One of the reasons I have the Siglent on the radar is that apparently it can decode the entire memory - but that depends where you read. I saw Dave's hour long on the siglent sds1202x and was pretty impressed, I've since looked at the siglent sds1202x-e but it seems to be inferior to the one Dave tested, they seem to be totally different beasts - I could be wrong of course.
What they have in common is very similar base UI but each has different features.
Dave has looked at both but at the time he had X-E it was a pre-production 100 MHz model that was removed from the lineup to be replaced with only a 200 MHz version.
The X is a nice DSO, bit bigger display and 50
inputs but the X-E has more grunt and the 4 ch X-E will have further added functionality due to the better X-E processor.

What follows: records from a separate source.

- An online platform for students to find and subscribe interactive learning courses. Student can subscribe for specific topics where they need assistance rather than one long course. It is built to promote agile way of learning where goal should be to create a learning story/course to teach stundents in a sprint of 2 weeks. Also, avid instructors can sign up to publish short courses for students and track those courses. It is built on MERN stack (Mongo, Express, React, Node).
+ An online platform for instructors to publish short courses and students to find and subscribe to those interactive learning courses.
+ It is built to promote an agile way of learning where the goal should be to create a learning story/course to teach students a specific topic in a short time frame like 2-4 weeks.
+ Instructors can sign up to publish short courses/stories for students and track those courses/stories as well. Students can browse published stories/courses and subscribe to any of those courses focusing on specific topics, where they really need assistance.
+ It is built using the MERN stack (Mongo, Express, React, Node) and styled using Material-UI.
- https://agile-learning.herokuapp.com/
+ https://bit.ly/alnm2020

Please be aware that when Dave does most of his vids, products are fresh to the market and with subsequent firmware releases they change and even features can be added. Unfortunately this makes his vids somewhat out of date after only a few months so I think what he tries to do is look at an overview of the unit rather than full examination of all features.

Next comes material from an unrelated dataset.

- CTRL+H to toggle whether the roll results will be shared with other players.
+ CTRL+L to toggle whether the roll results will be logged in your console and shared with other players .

How scope memory is managed when decoding is entirely manufacturer dependant, whether it be from memory or by use of zoom when you can have a few seconds in the unzoomed window and and ms in the zoomed one.
Trigger settings and Search functionality then allows you to find something 'not right' rather than have to pan through all the decoded data.
As others has said, the power of any DSO is in the Trigger suite available, it can be free in some scopes and you need to pay additional for it in others.